Analyse | Drame sur l’autoroute du Nord : un accident révélateur d’un chaos routier à Abidjan

Abidjan, 27 mai 2025 – Ce mardi matin, un carambolage d’une rare violence s’est produit sur l’autoroute du Nord, à hauteur de la forêt du Banco, entre Yopougon et Adjamé. Selon le Groupement des sapeurs-pompiers militaires (GSPM), l’alerte a été donnée à 09h47 pour un accident de circulation suivi de feu, impliquant plusieurs véhicules.

À leur arrivée, les secours ont été confrontés à une scène dramatique : 11 véhicules impliqués, dont 2 en flammes, des carrosseries éclatées, des passagers coincés, et un important dégagement de chaleur. Le feu a été maîtrisé au moyen d’une lance, puis les pompiers ont établi un périmètre de sécurité pour procéder aux sauvetages et évacuations d’urgence.

Le bilan officiel communiqué fait état de 25 victimes :19 blessés graves évacués au CHU de Yopougon, 2 victimes refusant l’évacuation, après signature de décharge, et 4 décès confirmés : des personnes coincées dans les véhicules et brûlées vives.

Une opération de désincarcération a été nécessaire pour extraire les corps. La gendarmerie, la police nationale et les pompes funèbres étaient présentes sur les lieux.

Ce drame relance de vives inquiétudes sur la situation chaotique de la circulation à Abidjan. Les Gbaka, déjà tristement célèbres pour leur comportement dangereux, sont une fois de plus montrés du doigt. Conduite agressive, véhicules hors d’âge, non-respect des règles : autant d’éléments qui transforment ces transports en commun en menaces mobiles.

Mais un autre facteur mérite l’attention : la présence d’un poids lourd dans le carambolage. Selon la réglementation ivoirienne, les véhicules de plus de 10 tonnes sont interdits de circulation à Abidjan et Yamoussoukro entre 6h et 9h, et de 17h à 21h.

Le chaos observé ce matin n’est pas une simple coïncidence. Il traduit une défaillance structurelle : absence de contrôle technique efficace, non-application des règles de circulation, présence massive de véhicules obsolètes, et une tolérance généralisée face aux abus.

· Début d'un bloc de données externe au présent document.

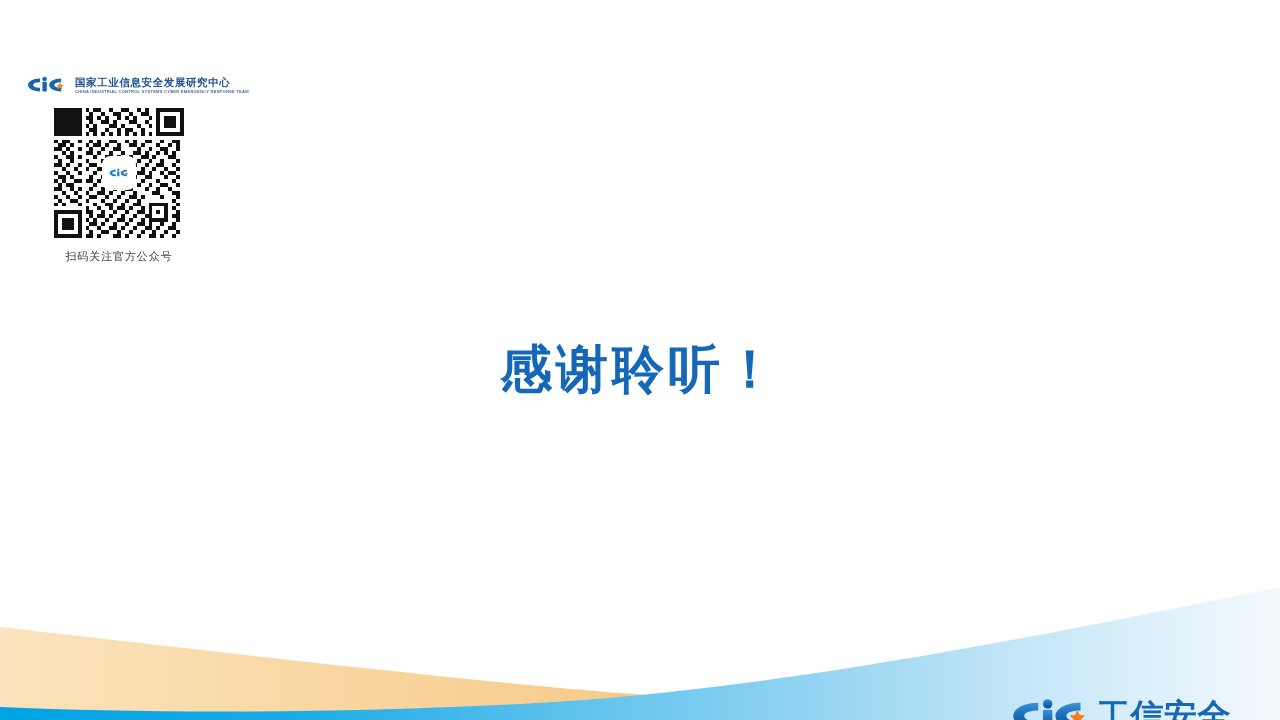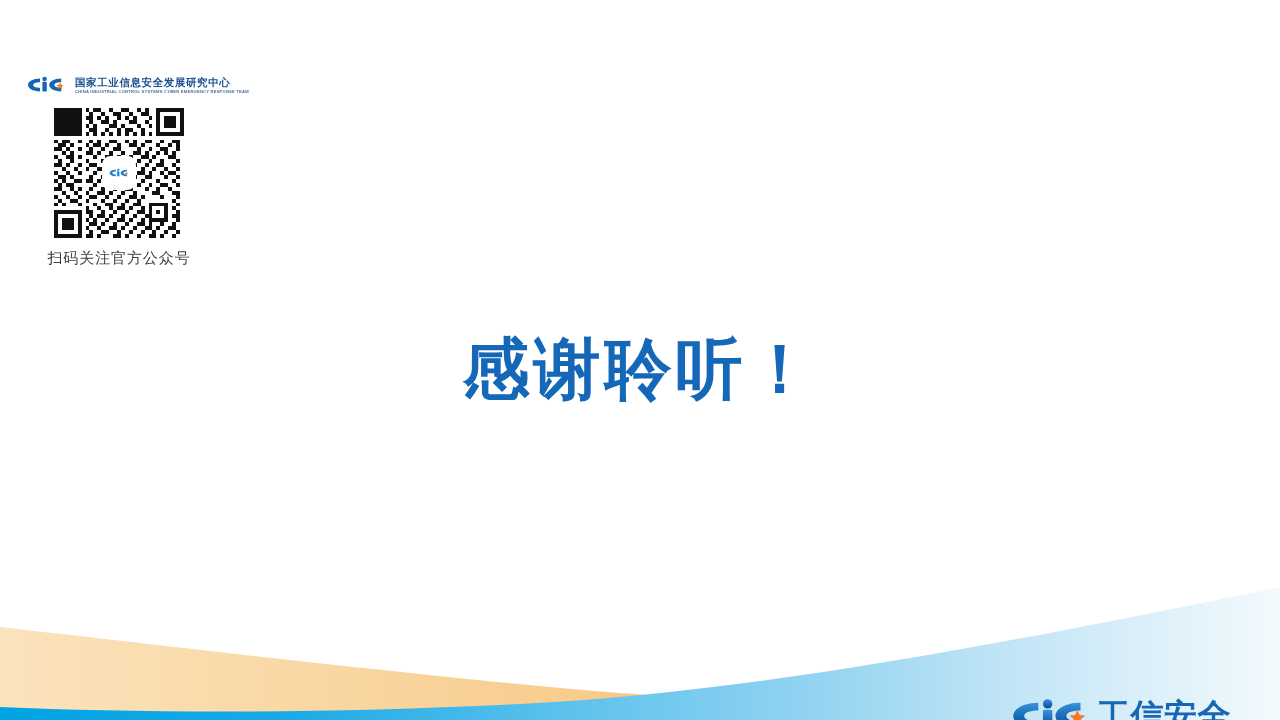--- a/index.html
+++ b/index.html
@@ -49,29 +49,29 @@
     position:relative;width:130px;height:130px;background:#ffffff;
   }
   .qr-canvas{display:block;width:130px;height:130px;}
   .qr-center{
     position:absolute;left:50%;top:50%;transform:translate(-50%,-50%);
     width:31px;height:31px;border-radius:7px;background:#ffffff;
     box-shadow:0 0 0 1.5px #ffffff;
     display:flex;align-items:center;justify-content:center;
   }
   .qr-caption{
-    margin-top:11px;font-size:15px;color:#404040;
+    margin-top:11px;font-size:11px;color:#404040;
     letter-spacing:.9px;white-space:nowrap;
   }
 
   
   .main-title{
     position:absolute;left:0;top:282px;width:1280px;
     text-align:center;
-    font-size:67px;font-weight:bold;
+    font-size:52px;font-weight:bold;
     color:#1567b8;
     letter-spacing:4px;
     line-height:86px;
     white-space:nowrap;
   }
 
   
   .subtitle-block{
     position:absolute;left:0;top:462px;width:1280px;text-align:center;
   }

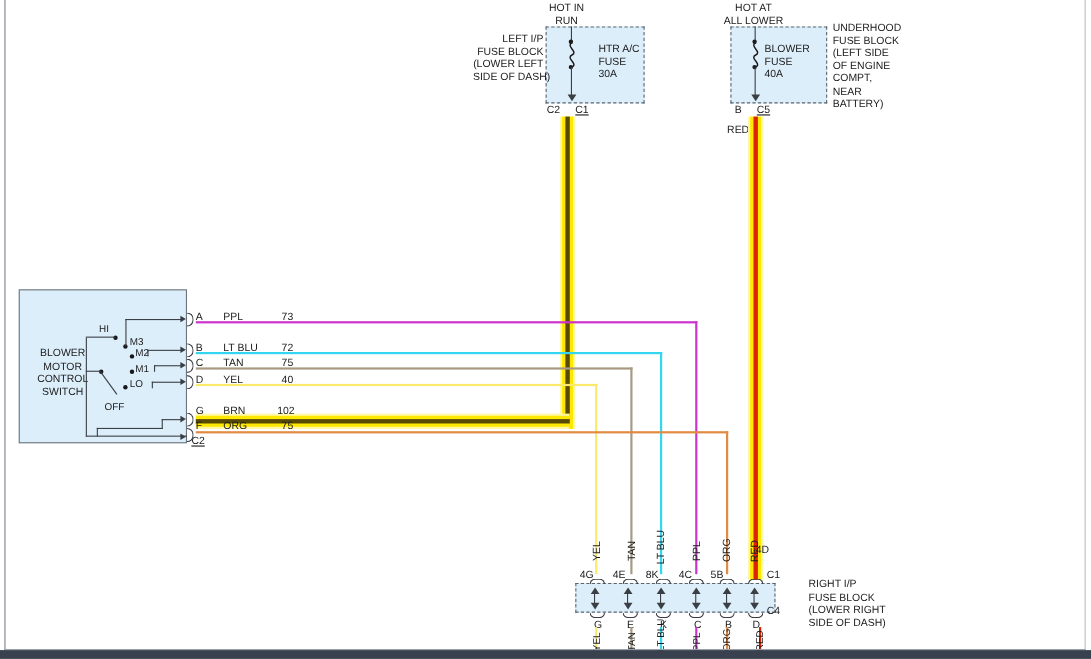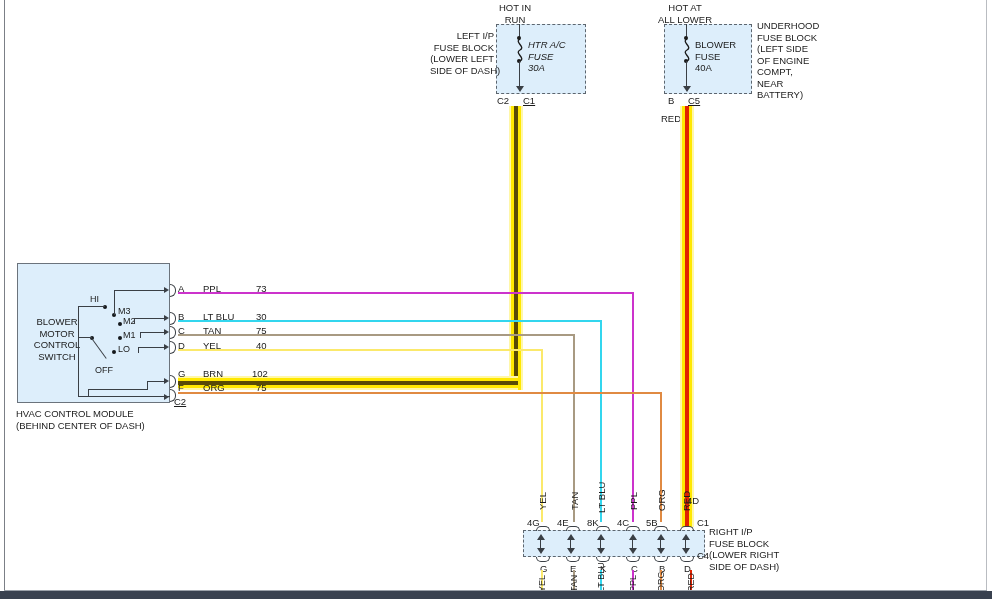--- a/index.html
+++ b/index.html
@@ -177,21 +177,21 @@
   <div class="fuse-dot" style="left:517px;top:36px;"></div>
   <svg class="fuse-sq" style="left:512px;top:39px;" width="16" height="22" viewBox="0 0 16 22">
     <path d="M8 0 C2 3, 14 8, 8 11 C2 14, 14 19, 8 22" fill="none" stroke="#1b1b1b" stroke-width="1.3"></path>
   </svg>
   <div class="fuse-dot" style="left:517px;top:59px;"></div>
   <div class="lead" style="left:519px;top:61px;width:1.4px;height:26px;"></div>
   <div class="arrow-d" style="left:516px;top:86px;"></div>
 
   <div class="txt" style="left:527px;top:33px;"></div>
 
-  <div class="txt" style="left:528px;top:39px;font-style:italic;">HTR A/C
+  <div class="txt" style="left:544px;top:39px;">HTR A/C
 FUSE
 30A</div>
 
   <div class="txt" style="left:497px;top:95px;">C2</div>
   <div class="txt underline" style="left:523px;top:95px;">C1</div>
 
   <div class="txt c" style="left:650px;top:2px;width:70px;">HOT AT
 ALL LOWER</div>
 
   <div class="fusebox" style="left:664px;top:24px;width:88px;height:70px;"></div>
@@ -233,22 +233,20 @@
   <div class="bundle" style="left:682px;top:106px;width:10px;height:421px;"></div>
   <div class="bundle-red-core" style="left:685px;top:106px;width:4px;height:421px;"></div>
 
   <div class="modbox" style="left:17px;top:263px;width:153px;height:140px;"></div>
 
   <div class="txt c" style="left:20px;top:316px;width:74px;">BLOWER
 MOTOR
 CONTROL
 SWITCH</div>
 
-  <div class="txt" style="left:16px;top:408px;">HVAC CONTROL MODULE
-(BEHIND CENTER OF DASH)</div>
 
   <div class="sw-dot" style="left:103px;top:305px;"></div>
   <div class="txt" style="left:90px;top:294px;font-size:9px;">HI</div>
 
   <div class="sw-dot" style="left:112px;top:313px;"></div>
   <div class="txt" style="left:118px;top:306px;font-size:9px;">M3</div>
 
   <div class="sw-dot" style="left:118px;top:322px;"></div>
   <div class="txt" style="left:123px;top:316px;font-size:9px;">M2</div>
 
@@ -298,21 +296,21 @@
   <div class="brk" style="left:170px;top:341px;height:13px;"></div>
   <div class="brk" style="left:170px;top:375px;height:13px;"></div>
   <div class="brk" style="left:170px;top:389px;height:13px;"></div>
 
   <div class="txt" style="left:178px;top:283px;">A</div>
   <div class="txt" style="left:203px;top:283px;">PPL</div>
   <div class="txt" style="left:256px;top:283px;">73</div>
 
   <div class="txt" style="left:178px;top:311px;">B</div>
   <div class="txt" style="left:203px;top:311px;">LT BLU</div>
-  <div class="txt" style="left:256px;top:311px;">30</div>
+  <div class="txt" style="left:256px;top:311px;">72</div>
 
   <div class="txt" style="left:178px;top:325px;">C</div>
   <div class="txt" style="left:203px;top:325px;">TAN</div>
   <div class="txt" style="left:256px;top:325px;">75</div>
 
   <div class="txt" style="left:178px;top:340px;">D</div>
   <div class="txt" style="left:203px;top:340px;">YEL</div>
   <div class="txt" style="left:256px;top:340px;">40</div>
 
   <div class="txt" style="left:178px;top:368px;">G</div>
@@ -335,21 +333,21 @@
   <div class="w wv" style="left:573px;top:334px;height:188px;background:#a89a82;"></div>
 
   <div class="w wh" style="left:178px;top:349px;width:365px;background:#fbe96b;"></div>
   <div class="w wv" style="left:541px;top:349px;height:173px;background:#fbe96b;"></div>
 
   <div class="w wh" style="left:178px;top:392px;width:484px;background:#e08a42;"></div>
   <div class="w wv" style="left:660px;top:392px;height:130px;background:#e08a42;"></div>
 
   <div class="fusebox" style="left:523px;top:530px;width:182px;height:27px;"></div>
 
-  <div class="txt" style="left:709px;top:526px;width:90px;">RIGHT I/P
+  <div class="txt" style="left:735px;top:526px;width:90px;">RIGHT I/P
 FUSE BLOCK
 (LOWER RIGHT
 SIDE OF DASH)</div>
 
   <div class="vlabel" style="left:537px;top:510px;">YEL</div>
   <div class="vlabel" style="left:569px;top:510px;">TAN</div>
   <div class="vlabel" style="left:596px;top:513px;">LT BLU</div>
   <div class="vlabel" style="left:628px;top:510px;">PPL</div>
   <div class="vlabel" style="left:656px;top:511px;">ORG</div>
   <div class="vlabel" style="left:681px;top:511px;">RED</div>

Les routes d’Abidjan sont devenues des zones de non-droit, où chacun roule selon ses propres lois, au péril des autres usagers. La population en paie le prix, tragiquement.

Face à ce drame, il ne suffit plus de compatir. Il faut agir concrètement. Les autorités doivent appliquer strictement les horaires de circulation des camions , sanctionner les conducteurs et transporteurs en infraction ; renforcer les contrôles techniques, notamment pour les transports publics ; lancer un plan national de modernisation du parc Gbaka ; et créer un observatoire citoyen de la sécurité routière, permettant de signaler les abus et les zones à risque.

Quatre morts calcinés. Dix-neuf blessés graves. Vingt-cinq vies brisées. Ce drame n’est pas un accident au sens fataliste. C’est le résultat direct d’un système laxiste, d’une absence de fermeté, et d’une tolérance coupable face à l’anarchie routière. Le GSPM a conclu son communiqué par ces mots forts : “Des vies sont encore brisées sur nos routes. Adoptez une conduite responsable.” Cet appel doit être entendu, compris et suivi d’effets. Car le silence, lui aussi, tue.